** Opening Materials provided block **
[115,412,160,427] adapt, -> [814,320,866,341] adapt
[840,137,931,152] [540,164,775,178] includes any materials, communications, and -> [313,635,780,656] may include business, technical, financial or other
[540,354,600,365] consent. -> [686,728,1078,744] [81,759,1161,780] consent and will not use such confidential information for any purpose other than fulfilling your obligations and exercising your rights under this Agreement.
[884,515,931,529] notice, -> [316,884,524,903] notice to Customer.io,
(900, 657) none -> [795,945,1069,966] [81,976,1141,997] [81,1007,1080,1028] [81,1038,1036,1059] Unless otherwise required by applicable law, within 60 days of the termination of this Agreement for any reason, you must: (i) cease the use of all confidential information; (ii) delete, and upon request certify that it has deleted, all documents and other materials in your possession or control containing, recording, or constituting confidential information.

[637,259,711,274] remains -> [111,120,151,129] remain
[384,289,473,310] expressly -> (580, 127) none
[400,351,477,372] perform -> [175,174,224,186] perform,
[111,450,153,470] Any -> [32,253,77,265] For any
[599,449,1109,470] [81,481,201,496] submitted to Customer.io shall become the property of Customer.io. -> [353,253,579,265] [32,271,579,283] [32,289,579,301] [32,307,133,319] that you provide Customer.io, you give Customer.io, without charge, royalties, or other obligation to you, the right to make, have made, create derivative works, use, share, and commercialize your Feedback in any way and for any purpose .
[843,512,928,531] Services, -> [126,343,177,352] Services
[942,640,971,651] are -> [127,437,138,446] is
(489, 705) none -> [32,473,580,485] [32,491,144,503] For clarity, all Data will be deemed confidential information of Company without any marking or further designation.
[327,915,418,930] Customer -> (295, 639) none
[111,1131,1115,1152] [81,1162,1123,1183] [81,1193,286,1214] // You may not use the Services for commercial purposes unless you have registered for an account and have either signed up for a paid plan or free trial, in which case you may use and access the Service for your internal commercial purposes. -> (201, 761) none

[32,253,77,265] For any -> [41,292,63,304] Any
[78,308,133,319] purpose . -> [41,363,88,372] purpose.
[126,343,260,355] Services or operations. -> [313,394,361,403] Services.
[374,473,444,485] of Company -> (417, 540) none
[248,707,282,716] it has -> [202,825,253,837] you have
** Closing Materials provided block **
◆ Goal of the exercise:
Set down the entire listing above again, word for word.

◆ Exercise answer:
[115,412,160,427] adapt, -> [814,320,866,341] adapt
[840,137,931,152] [540,164,775,178] includes any materials, communications, and -> [313,635,780,656] may include business, technical, financial or other
[540,354,600,365] consent. -> [686,728,1078,744] [81,759,1161,780] consent and will not use such confidential information for any purpose other than fulfilling your obligations and exercising your rights under this Agreement.
[884,515,931,529] notice, -> [316,884,524,903] notice to Customer.io,
(900, 657) none -> [795,945,1069,966] [81,976,1141,997] [81,1007,1080,1028] [81,1038,1036,1059] Unless otherwise required by applicable law, within 60 days of the termination of this Agreement for any reason, you must: (i) cease the use of all confidential information; (ii) delete, and upon request certify that it has deleted, all documents and other materials in your possession or control containing, recording, or constituting confidential information.

[637,259,711,274] remains -> [111,120,151,129] remain
[384,289,473,310] expressly -> (580, 127) none
[400,351,477,372] perform -> [175,174,224,186] perform,
[111,450,153,470] Any -> [32,253,77,265] For any
[599,449,1109,470] [81,481,201,496] submitted to Customer.io shall become the property of Customer.io. -> [353,253,579,265] [32,271,579,283] [32,289,579,301] [32,307,133,319] that you provide Customer.io, you give Customer.io, without charge, royalties, or other obligation to you, the right to make, have made, create derivative works, use, share, and commercialize your Feedback in any way and for any purpose .
[843,512,928,531] Services, -> [126,343,177,352] Services
[942,640,971,651] are -> [127,437,138,446] is
(489, 705) none -> [32,473,580,485] [32,491,144,503] For clarity, all Data will be deemed confidential information of Company without any marking or further designation.
[327,915,418,930] Customer -> (295, 639) none
[111,1131,1115,1152] [81,1162,1123,1183] [81,1193,286,1214] // You may not use the Services for commercial purposes unless you have registered for an account and have either signed up for a paid plan or free trial, in which case you may use and access the Service for your internal commercial purposes. -> (201, 761) none

[32,253,77,265] For any -> [41,292,63,304] Any
[78,308,133,319] purpose . -> [41,363,88,372] purpose.
[126,343,260,355] Services or operations. -> [313,394,361,403] Services.
[374,473,444,485] of Company -> (417, 540) none
[248,707,282,716] it has -> [202,825,253,837] you have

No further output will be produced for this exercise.